*** Opening Records to process ***

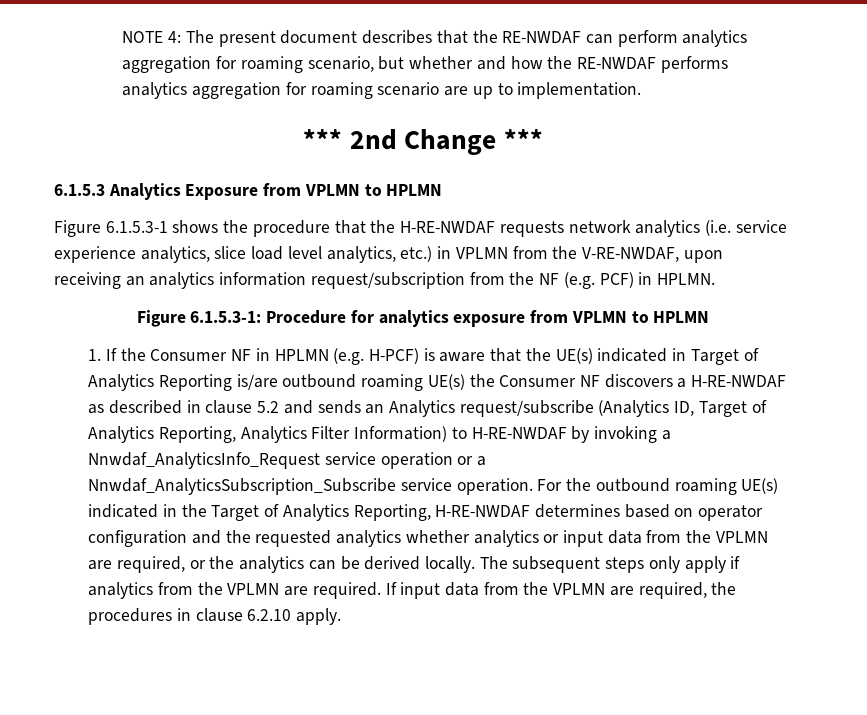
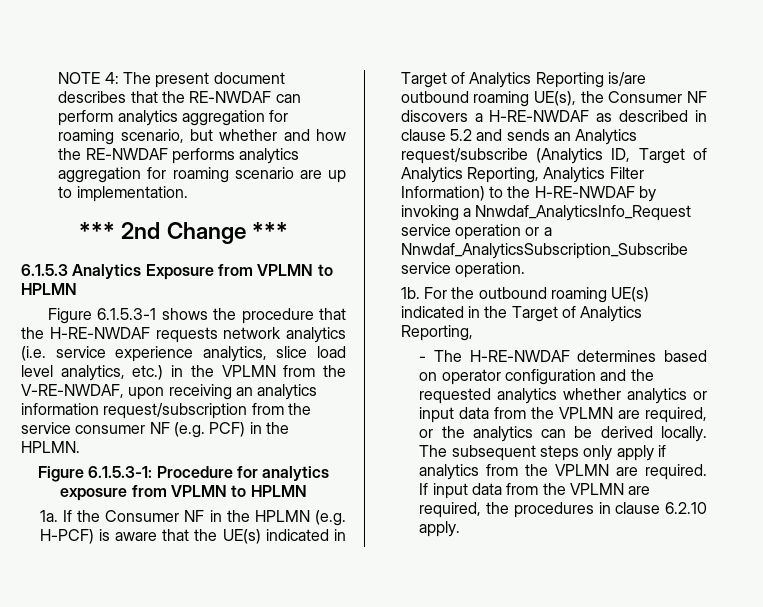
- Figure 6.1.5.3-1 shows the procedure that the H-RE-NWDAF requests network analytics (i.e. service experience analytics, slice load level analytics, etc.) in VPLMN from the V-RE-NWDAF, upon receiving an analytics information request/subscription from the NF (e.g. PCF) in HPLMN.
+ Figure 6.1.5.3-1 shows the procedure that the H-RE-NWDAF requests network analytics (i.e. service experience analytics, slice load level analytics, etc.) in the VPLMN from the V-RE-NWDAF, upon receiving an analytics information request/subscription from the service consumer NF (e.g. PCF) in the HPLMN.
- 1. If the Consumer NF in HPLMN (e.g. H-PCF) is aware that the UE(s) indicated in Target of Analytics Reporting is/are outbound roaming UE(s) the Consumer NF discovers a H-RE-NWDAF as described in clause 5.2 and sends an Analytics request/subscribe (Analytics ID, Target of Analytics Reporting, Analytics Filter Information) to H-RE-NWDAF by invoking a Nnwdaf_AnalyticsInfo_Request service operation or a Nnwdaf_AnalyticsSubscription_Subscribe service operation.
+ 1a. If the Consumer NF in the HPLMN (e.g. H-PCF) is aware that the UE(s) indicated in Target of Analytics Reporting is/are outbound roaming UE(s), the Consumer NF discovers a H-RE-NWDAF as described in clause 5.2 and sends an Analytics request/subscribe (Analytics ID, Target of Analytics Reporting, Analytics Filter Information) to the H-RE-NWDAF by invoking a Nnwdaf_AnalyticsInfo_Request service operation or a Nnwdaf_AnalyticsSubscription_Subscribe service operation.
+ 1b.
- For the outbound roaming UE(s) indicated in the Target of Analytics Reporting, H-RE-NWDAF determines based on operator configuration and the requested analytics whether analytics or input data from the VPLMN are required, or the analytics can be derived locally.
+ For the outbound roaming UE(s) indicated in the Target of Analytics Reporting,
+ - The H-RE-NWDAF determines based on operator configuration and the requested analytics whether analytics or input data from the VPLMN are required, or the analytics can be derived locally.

*** Closing Records to process ***
*** Opening Records to process ***

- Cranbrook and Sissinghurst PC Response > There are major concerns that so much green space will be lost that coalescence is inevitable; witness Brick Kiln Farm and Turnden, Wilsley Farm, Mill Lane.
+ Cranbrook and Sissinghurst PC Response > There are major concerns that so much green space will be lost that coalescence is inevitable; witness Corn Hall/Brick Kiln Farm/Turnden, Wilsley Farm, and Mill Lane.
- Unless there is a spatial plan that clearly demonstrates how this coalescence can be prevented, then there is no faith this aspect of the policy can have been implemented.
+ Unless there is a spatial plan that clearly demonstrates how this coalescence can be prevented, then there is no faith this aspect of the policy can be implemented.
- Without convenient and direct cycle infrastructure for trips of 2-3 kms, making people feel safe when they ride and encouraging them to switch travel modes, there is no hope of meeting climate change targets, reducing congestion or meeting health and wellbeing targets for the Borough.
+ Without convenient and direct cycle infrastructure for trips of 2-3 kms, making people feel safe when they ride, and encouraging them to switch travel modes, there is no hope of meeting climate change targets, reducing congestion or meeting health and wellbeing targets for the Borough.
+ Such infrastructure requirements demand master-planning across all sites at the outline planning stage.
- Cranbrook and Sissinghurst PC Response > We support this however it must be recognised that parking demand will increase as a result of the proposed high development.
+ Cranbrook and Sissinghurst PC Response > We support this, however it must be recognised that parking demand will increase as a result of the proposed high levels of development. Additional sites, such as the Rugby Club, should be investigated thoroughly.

*** Closing Records to process ***

### Work order
Among the records above, which lines hold the word "major"? Copy each one.

### Answer to this exercise
- Cranbrook and Sissinghurst PC Response > There are major concerns that so much green space will be lost that coalescence is inevitable; witness Brick Kiln Farm and Turnden, Wilsley Farm, Mill Lane.
+ Cranbrook and Sissinghurst PC Response > There are major concerns that so much green space will be lost that coalescence is inevitable; witness Corn Hall/Brick Kiln Farm/Turnden, Wilsley Farm, and Mill Lane.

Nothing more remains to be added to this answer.